**Work to be completed:** Copy all the records exactly, but keep the pictures out of your version.

**Exercise input:**
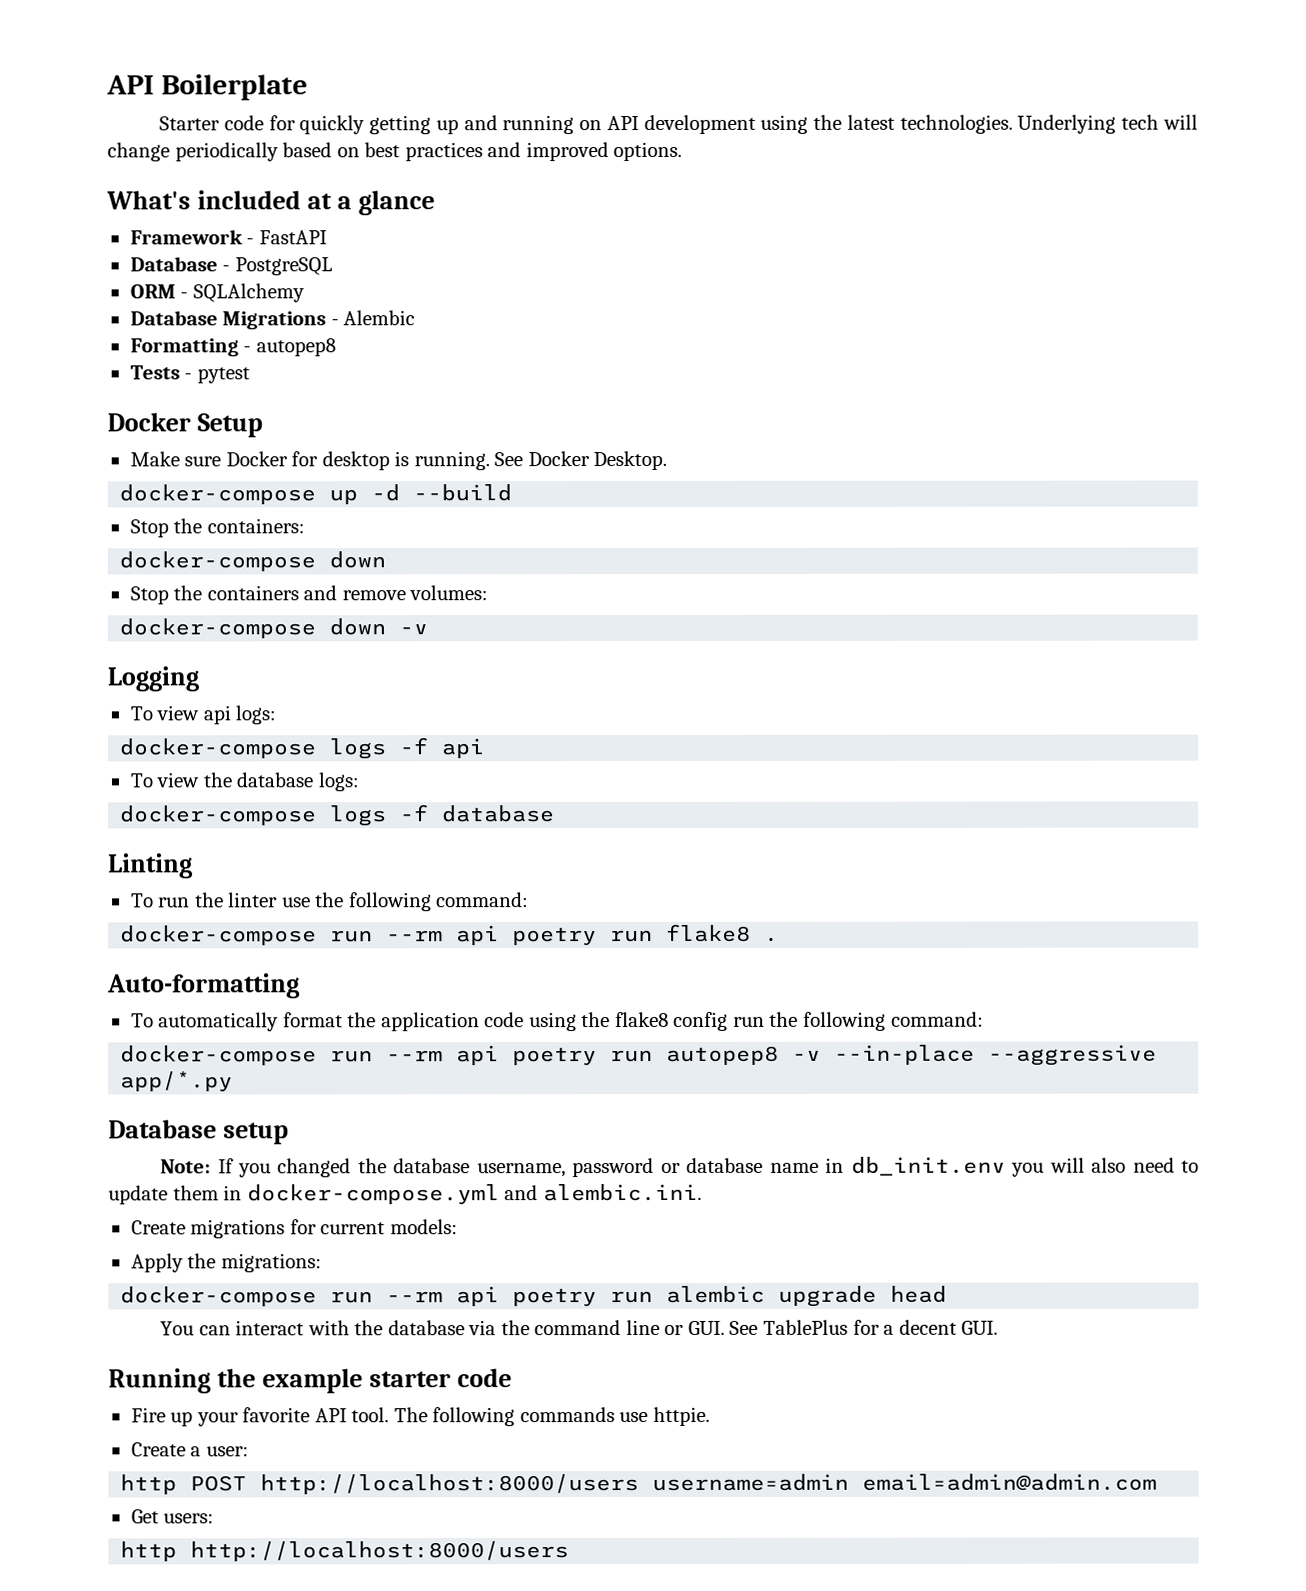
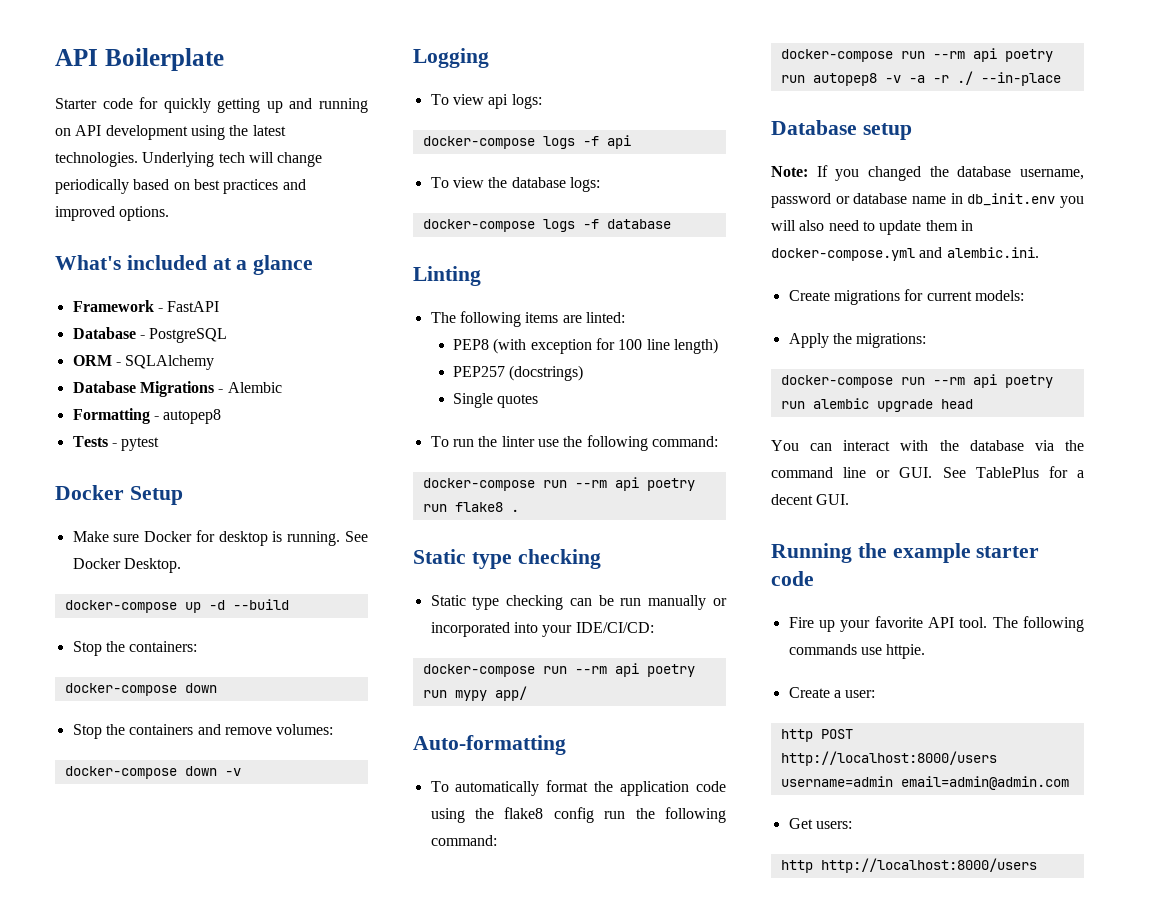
(193, 866) none -> [430,311,625,327] [453,338,719,354] [453,365,584,381] [453,393,539,408] // The following items are linted: // PEP8 (with exception for 100 line length) // PEP257 (docstrings) // Single quotes
(780, 939) none -> [413,549,601,569] [430,595,727,610] [430,622,654,637] [422,663,695,677] [422,686,527,701] // Static type checking // Static type checking can be run manually or incorporated into your IDE/CI/CD: // docker-compose run --rm api poetry run mypy app/
(822, 1055) none -> [908,71,973,85] -a -r ./
[988,1044,1158,1066] [120,1071,234,1092] --aggressive app/*.py -> (1061, 79) none

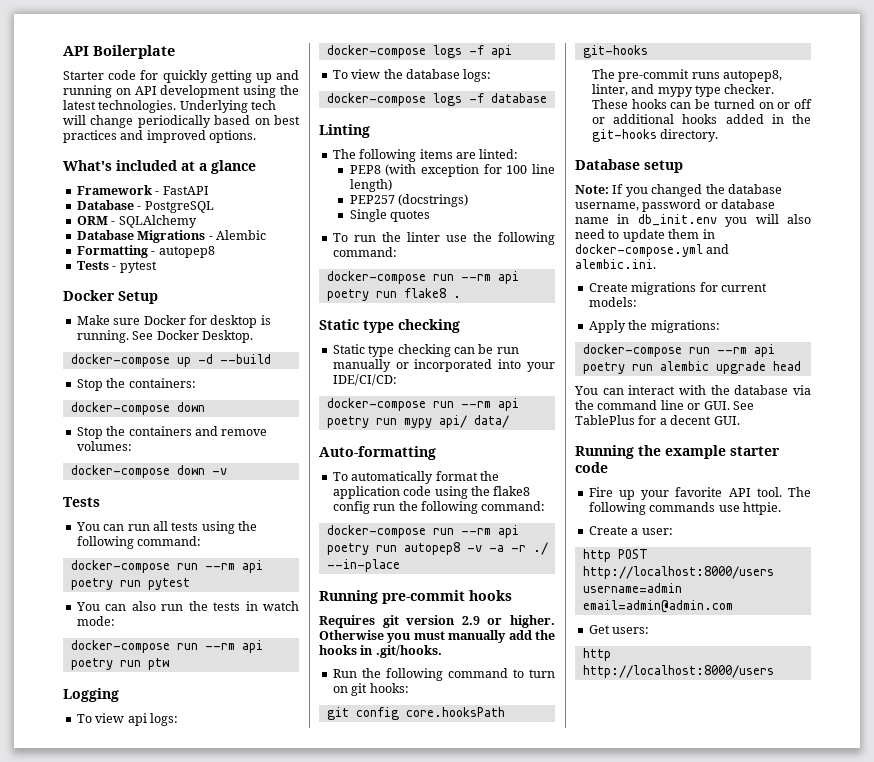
(241, 772) none -> [63,497,100,507] [75,521,257,534] [76,536,202,549] [70,560,263,573] [70,578,190,590] [75,601,299,611] [76,616,115,626] [70,640,263,653] [70,658,169,670] // Tests // You can run all tests using the following command: // docker-compose run --rm api poetry run pytest // You can also run the tests in watch mode: // docker-compose run --rm api poetry run ptw
[494,686,527,701] app/ -> [438,415,509,428] api/ data/
(1061, 79) none -> [319,590,512,604] [319,615,555,628] [319,630,555,643] [319,645,442,658] [332,668,555,681] [332,683,409,696] [326,707,505,720] [582,45,648,58] [591,69,783,82] [591,84,775,97] [591,99,812,109] [591,114,811,124] [591,129,719,142] // Running pre-commit hooks // Requires git version 2.9 or higher. Otherwise you must manually add the hooks in .git/hooks. // Run the following command to turn on git hooks: // git config core.hooksPath git-hooks // The pre-commit runs autopep8, linter, and mypy type checker. These hooks can be turned on or off or additional hooks added in the git-hooks directory.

**Solution to the problem:**
(193, 866) none -> [430,311,625,327] [453,338,719,354] [453,365,584,381] [453,393,539,408] // The following items are linted: // PEP8 (with exception for 100 line length) // PEP257 (docstrings) // Single quotes
(780, 939) none -> [413,549,601,569] [430,595,727,610] [430,622,654,637] [422,663,695,677] [422,686,527,701] // Static type checking // Static type checking can be run manually or incorporated into your IDE/CI/CD: // docker-compose run --rm api poetry run mypy app/
(822, 1055) none -> [908,71,973,85] -a -r ./
[988,1044,1158,1066] [120,1071,234,1092] --aggressive app/*.py -> (1061, 79) none

(241, 772) none -> [63,497,100,507] [75,521,257,534] [76,536,202,549] [70,560,263,573] [70,578,190,590] [75,601,299,611] [76,616,115,626] [70,640,263,653] [70,658,169,670] // Tests // You can run all tests using the following command: // docker-compose run --rm api poetry run pytest // You can also run the tests in watch mode: // docker-compose run --rm api poetry run ptw
[494,686,527,701] app/ -> [438,415,509,428] api/ data/
(1061, 79) none -> [319,590,512,604] [319,615,555,628] [319,630,555,643] [319,645,442,658] [332,668,555,681] [332,683,409,696] [326,707,505,720] [582,45,648,58] [591,69,783,82] [591,84,775,97] [591,99,812,109] [591,114,811,124] [591,129,719,142] // Running pre-commit hooks // Requires git version 2.9 or higher. Otherwise you must manually add the hooks in .git/hooks. // Run the following command to turn on git hooks: // git config core.hooksPath git-hooks // The pre-commit runs autopep8, linter, and mypy type checker. These hooks can be turned on or off or additional hooks added in the git-hooks directory.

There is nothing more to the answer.